Kandahar: The Latest Casualty of an Invisible War

Not only is it unclear that the U.S. and
NATO are winning their war in Afghanistan, the lack of support for their
effort by the Afghanistan president himself has driven the American
commander to the brink of resignation. In response to complaints from
his constituents, Afghanistan's mercurial President Hamid Karzai called
Sunday for American troops to scale back their military operations.
The supposed ally of the U.S., who only last spring petulantly
threatened to join the Taliban, astonished Washington with this new
outburst, which prompted a warning from Gen. David Petraeus that the
president was making Petraeus' position "untenable," which some speculated might be a threat to resign.

During the past two months, the U.S.
military has fought a major campaign in the environs of the southern
Pashtun city of Kandahar, launching night raids and attempting to push
insurgents out of the orchards and farms to the east of the metropolis.
Many local farmers were displaced,
losing their crops in the midst of the violence, and forced to become
day laborers in the slums of Kandahar. Presumably these Pashtun clans
who found themselves in the crossfire between the Taliban and the U.S.
put pressure on Karzai to call a halt to the operation.

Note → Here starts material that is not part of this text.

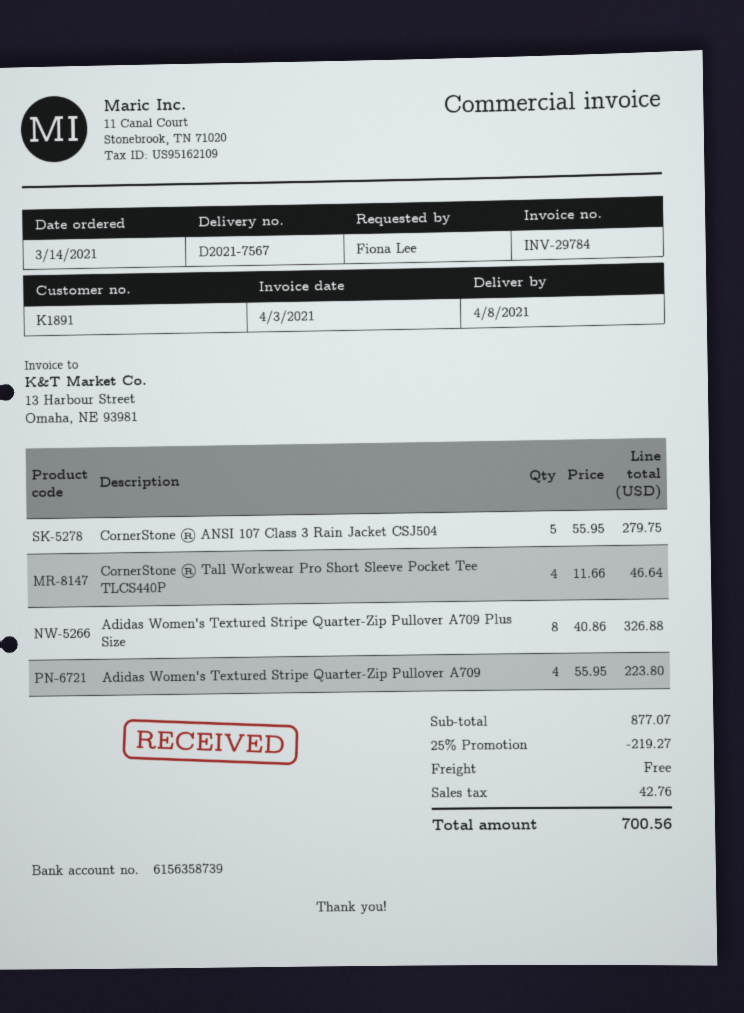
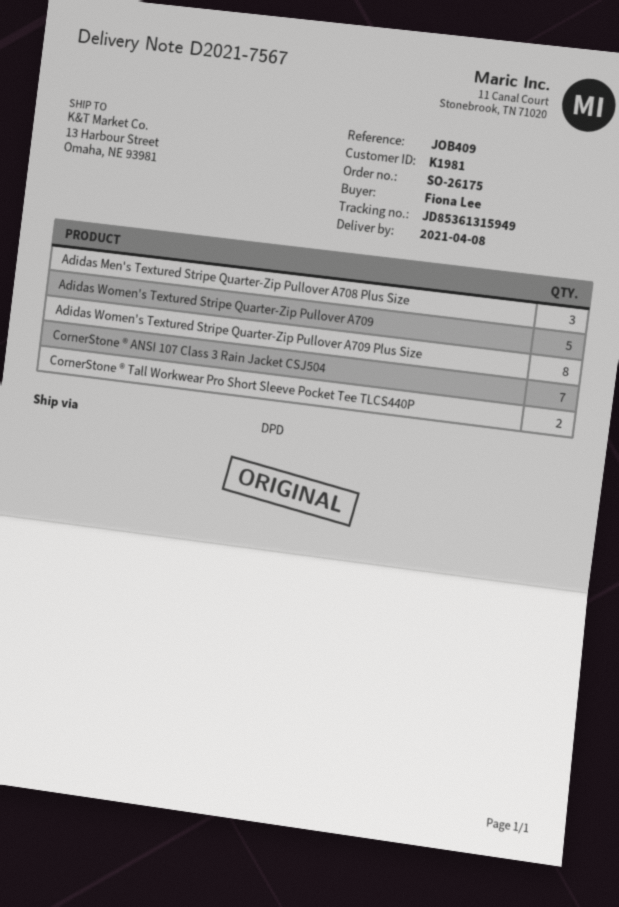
customer number: K1891 -> K1981
CornerStone ® ANSI 107 Class 3 Rain Jacket CSJ504: 5 -> 7
CornerStone ® Tall Workwear Pro Short Sleeve Pocket Tee TLCS440P: 4 -> 2
Adidas Women's Textured Stripe Quarter-Zip Pullover A709: 4 -> 5
Adidas Men's Textured Stripe Quarter-Zip Pullover A708 Plus Size: none -> 3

That there has been heavy fighting in
Afghanistan this fall would come as a surprise to most Americans, who
have seen little news on their televisions about the war. Various websites noted
that 10 NATO troops were killed this past Saturday and Sunday alone,
five of them in a single battle, but it was hardly front page news, and
got little or no television coverage.

The midterm campaign circus took the focus
off of foreign affairs in favor of witches in Newark and eyes of Newt in
Georgia. Distant Kandahar was reduced to an invisible battle in an
unseen war, largely unreported in America's mass media, as though it
were irrelevant to the big campaign issues-of deficits and spending, of
taxes and public welfare. Since it was President Obama's offensive,
Democrats could not run against it. Since it is billed as key to U.S.
security, Republicans were not interested in running against it.
Kandahar, city of pomegranates and car bombs, of poppies and government
cartels, lacked a partisan implication, and so no one spoke of it.

In fact, the war is costing on the order of $7 billion a month,
a sum that is still being borrowed and adding nearly $100 billion a
year to the already-burgeoning national debt. Yet in all the talk in all
the campaigns in the hustings about the dangers of the federal budget
deficit, hardly any candidates fingered the war as economically unsustainable.

The American public cannot have a debate on the war if it is not even
mentioned in public. The extreme invisibility of the Afghanistan war is
apparent from a Lexis Nexis search I did for "Kandahar" (again, the site
of a major military campaign) for the period from Oct. 15 to Nov. 15. I
got only a few dozen hits, from all American news sources (National
Public Radio was among the few media outlets that devoted substantial
airtime to the campaign).

The campaign in the outskirts of Kandahar had been modeled on last
winter's attack on the farming area of Marjah in Helmand Province.
Marjah was a demonstration project, intended to show that the U.S., NATO
and Afghanistan security forces could "take, clear, hold and build."
Petraeus' counterinsurgency doctrine depends on taking territory away
from the insurgents, clearing it of guerrillas, holding it for the
medium term to keep the Taliban from returning and to reassure local
leaders that they need not fear reprisals for "collaborating," and then
building up services and security for the long term to ensure that the
insurgents can never again return and dominate the area. But all these
months later, the insurgents still have not been cleared from Marjah, which is a site of frequent gun fights between over-stretched Marines and Taliban.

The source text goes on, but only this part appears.